I've looked under the bed. I've scoured my purse, the junk drawer, and even the storage closet. I've searched high. I've searched low. I've even lifted the underside of the doormat outside our house. It's not hiding with all those pairless socks stuffed deep in the abyss of the couch cushions. It's not huddling with the stale popcorn mashed into the carpet. It is nowhere to be found.
There's no doubt now. It's not here. It has taken a one-way ticket to the moon. I've officially lost my sense of humor.
The gradual chipping away of my whimsy harks back to the day I tried a little too hard to be friends with people who don't really like me. I mean, they don't exactly feel searing hatred bursting from their breasts; it's more a subtle ambivalence and an unsettling disquiet about what I do, who I am, and what interests I pursue versus what they do. Already I feel doomed to failure for even trying to explain what I mean without falling into the danger of platitudes and merciless defensiveness. But I will attempt it nonetheless because my intrinsic optimism tells me there are more people out there like me than I think.
We are the square pegs pressing ourselves fruitlessly into round holes, and we've got the dent marks to show for it.

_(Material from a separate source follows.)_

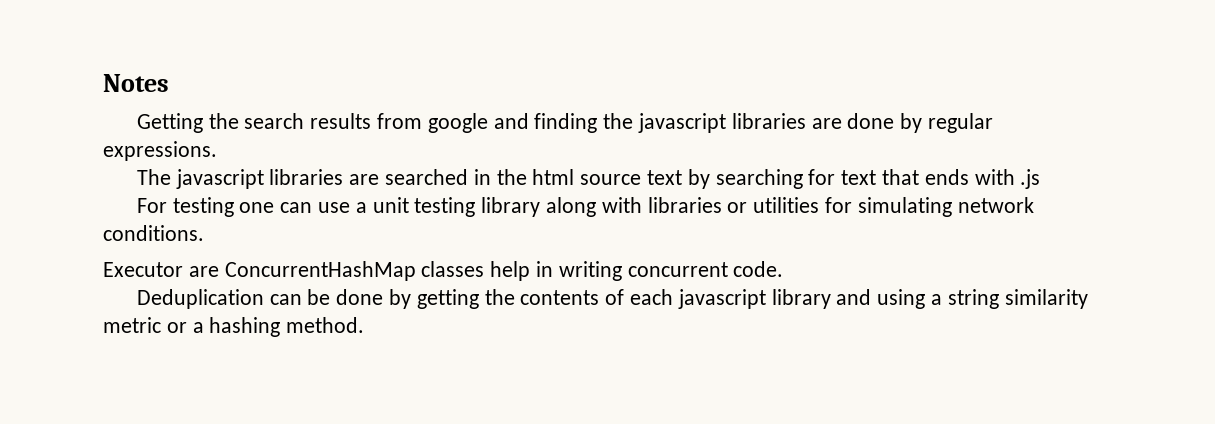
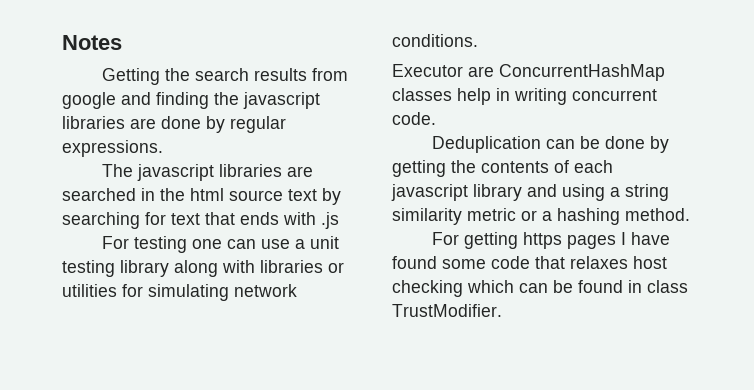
(365, 325) none -> [432,232,671,249] [392,256,667,269] [392,280,688,297] [392,304,502,317] // For getting https pages I have found some code that relaxes host checking which can be found in class TrustModifier.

I moved to Germany with a sense of dread because it is not where I am from, nor do I jive with every aspect of the dominating mentality. Nonetheless, I consider myself to be somewhat of a cosmopolitan personality so a dash of difference doesn't typically throw me off. I embrace diversity. The challenge is being with people who do not.
What I have learned from this transition into a deeper sense of self drifting aimlessly amongst rural Bavarian folk is happiness dwells within. It also comes from within, not from the outside, which is subject to the avarce or generosity of others.
The paradox lies in the fact we all need each other. A sense of community is incredibly important. Try as I might, I have yet to find that community of souls in my immediate surroundings. I get flashes of light from one person or the other, depending on the time of day. But for the most part, I get the sense I am entitled to their opinion, which they give freely. One mother told me on Friday: "You know, I would never raise my children the way you do..."
Wow.
So I have begun to pat myself down, lift under rocks and poke in that yucky box in the forlorn corner of the garage to find that sense of humor I once so richly had. I know it's here somewhere. Perhaps if I fly home, wherever that is, I will find it once again.